Example 2: a fragmentation-preventing silicon wafer conveying mechanism comprises a bottom plate 1, a support 2, a conveying motor 3 and conveying belts 4 symmetrically arranged on two sides of the support 2, wherein the support 2 is arranged on the upper surface of the bottom plate 1, the conveying motor 3 for driving the conveying belts 4 is arranged on the support 2, and the conveying belts 4 for conveying material sheets 36 are arranged along the conveying direction;

a main driving wheel 5 is installed on an output shaft of the transmission motor 3, a first rotating shaft 6 is rotatably installed on the support 2, two ends of the first rotating shaft 6 respectively extend out from two sides of the support 2, a driven driving wheel 7 is installed at one end of the first rotating shaft 6 which is positioned at the same side of the main driving wheel 5, and the driven driving wheel 7 is in transmission connection with the main driving wheel 5 through a synchronous belt;

a first rotating wheel 8 is respectively arranged on the first rotating shaft 6 and positioned at two sides of the support 2, a plurality of second rotating wheels 9 are respectively rotatably arranged at two sides of the support 2, a movable plate 24 is slidably arranged above the support 2 and can reciprocate along the material conveying direction, a rotatable third rotating wheel 25 is respectively arranged on two side end surfaces of the movable plate 24 close to one end of the material feeding area, the first rotating wheel 8, the second rotating wheel 9 and the third rotating wheel 25 which are positioned at the same side of the support 2 are in transmission connection through a transmission belt 4, and the upper surface of the third rotating wheel 25 is flush with the upper surface of one second rotating wheel 9 at the same side, so that the transmission belt 4 connected between the third rotating wheel 25 and the second rotating wheel 9 with flush upper surfaces is a horizontal transmission surface which can be contacted with the material sheet 36;

two sides of the support 2 are respectively provided with an air cylinder 20, the two air cylinders 20 are arranged oppositely, a piston rod of each air cylinder 20 is connected with a strip-shaped mounting plate 21 arranged along the conveying direction, a plurality of rotatable guide wheels 22 are arranged above the strip-shaped mounting plate 21 at intervals, the guide wheels 22 arranged on the two strip-shaped mounting plates 21 are arranged at the outer sides of the transmission belts 4 oppositely, when the piston rod of the air cylinder 20 is in a contraction state, the circumferential end surface of each guide wheel 22 is far away from the transmission belts 4, and when the piston rod of the air cylinder 20 is in an extension state, the circumferential end surface of each guide wheel 22 is close to the transmission belts 4;

a movable block 26 is slidably mounted on the support 2, the upper surface of the movable block 26 is connected with the lower surface of one end of the movable plate 24 far away from the third rotating wheel 25, so that the movable block 26 and the movable plate 24 move synchronously, a rotatable supporting wheel 27 is mounted on one side end surface of the movable block 26, the supporting wheel 27 is in transmission connection with the first rotating wheel 8, the second rotating wheel 9 and the third rotating wheel 25 on the same side through the conveying belt 4, the supporting wheel 27 is in contact with one surface of the conveying belt 4, and the third rotating wheel 25 is in contact with the other surface of the conveying belt 4;

a feeding seat 37 capable of moving along the vertical direction is arranged right below one end, close to the feeding area, of the conveying belt 4, a feeding driving assembly 38 used for driving the feeding seat 37 to move up and down is arranged on the outer side of the feeding seat 37, a material basket 39 is placed above the feeding seat 37, a plurality of material sheets 36 which are arranged at intervals along the vertical direction are sequentially loaded in the material basket 39, and one end of the conveying belt 4 can extend into the material basket 39.

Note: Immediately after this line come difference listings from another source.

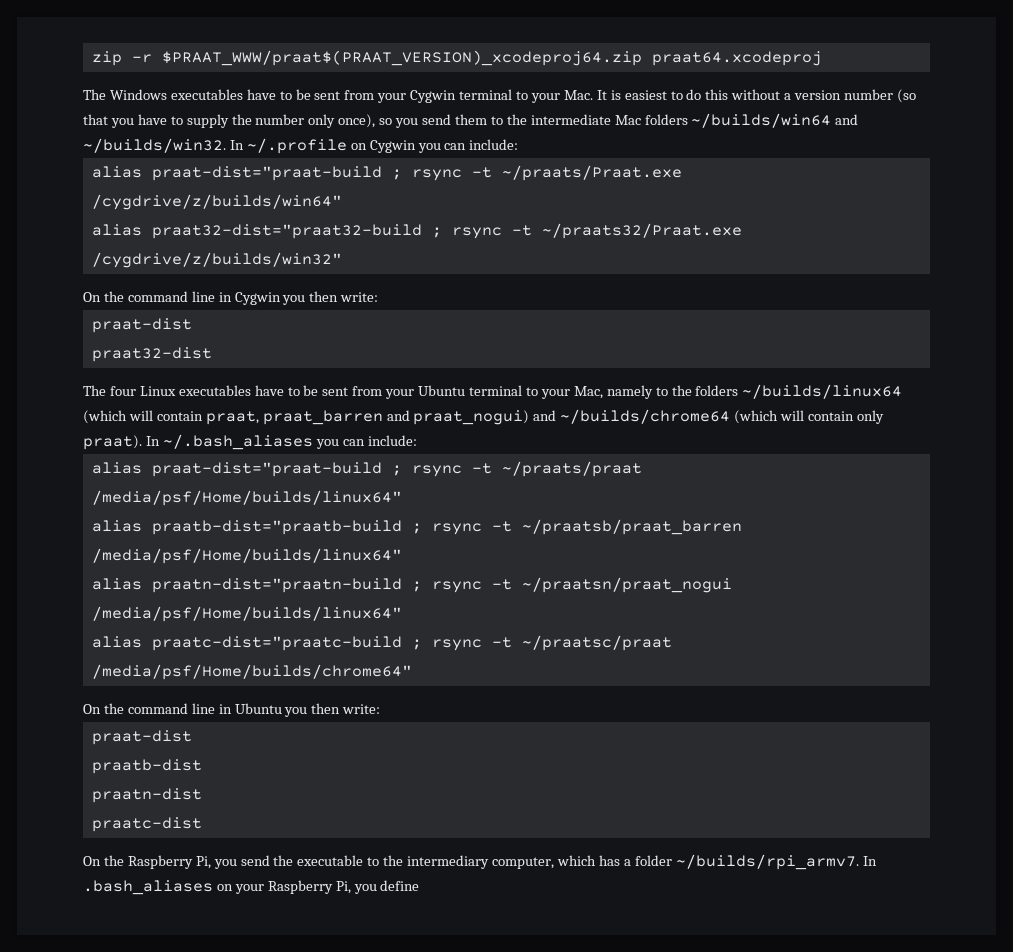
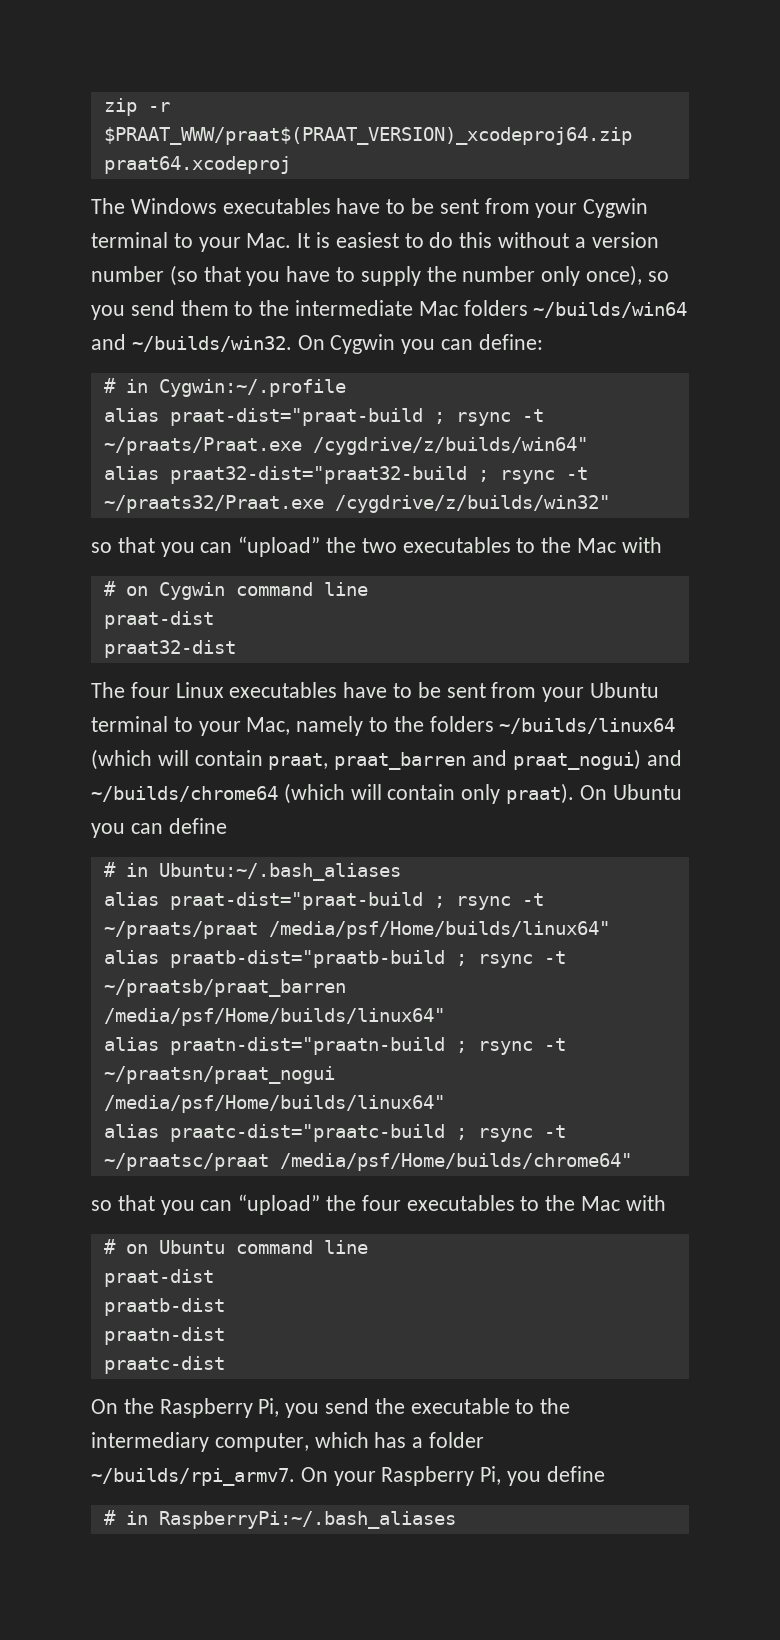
[229,138,519,154] In ~/.profile on Cygwin you can include: -> [297,334,543,354] [103,378,346,397] On Cygwin you can define: // # in Cygwin:~/.profile
[83,291,379,305] On the command line in Cygwin you then write: -> [91,536,662,557] [103,581,368,600] so that you can “upload” the two executables to the Mac with // # on Cygwin command line
[145,434,417,450] In ~/.bash_aliases you can include: -> [579,784,682,800] [91,818,227,838] [103,862,401,881] On Ubuntu you can define // # in Ubuntu:~/.bash_aliases
[83,703,381,717] On the command line in Ubuntu you then write: -> [91,1194,666,1215] [103,1239,368,1254] so that you can “upload” the four executables to the Mac with // # on Ubuntu command line
[862,856,877,866] [83,880,233,895] In .bash_aliases on -> [300,1467,328,1482] On
(420, 885) none -> [103,1510,456,1529] // # in RaspberryPi:~/.bash_aliases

Each strip-shaped mounting plate 21 is provided with 6 guide wheels 22 at equal intervals; the feeding driving assembly 38 comprises a motor, a vertically arranged screw rod and a movable block sleeved on the screw rod through threads, an output shaft of the motor is connected with the screw rod, and the movable block is connected with the feeding seat 37;

two driving rotating wheels 29 connected through a driving belt 28 are installed on one side of the support 2, wherein one driving rotating wheel 29 is connected with an output shaft of a motor installed on the support 2; the movable block 26 is connected with a driving belt 28 through a connecting block 30; the number of second wheels 9 located on the same side of the support 2 is 6.

When the anti-fragmentation silicon wafer conveying mechanism is adopted, the efficient and piece-by-piece full-automatic conveying of single silicon wafers is realized, the stability and the safety of the conveying process are improved, external force and manual intervention are avoided, the damage of the silicon wafers is completely avoided, and the automation degree is high;

in addition, the third rotating wheel on the movable plate drives the transmission belt to reciprocate, so that automatic taking of the silicon wafers one by one is realized, manual discharging is reduced, the automation degree and the processing efficiency are improved, the silicon wafers can be prevented from being damaged manually, and the processing efficiency and the processing quality are improved;

furthermore, the synchronous movement of the support wheel on the movable block and the third rotating wheel ensures that the transmission belt is always kept in a tensioning state, thereby ensuring the stability and safety of silicon wafer transportation;

in addition, a plurality of guide wheels arranged oppositely guide the silicon wafer in the process of conveying the silicon wafer by the conveying belt at a high speed, so that the silicon wafer is prevented from being collided and damaged due to deviation, flexible contact between the guide wheels and the silicon wafer can be guaranteed, and the safety of the silicon wafer in the conveying process is further protected.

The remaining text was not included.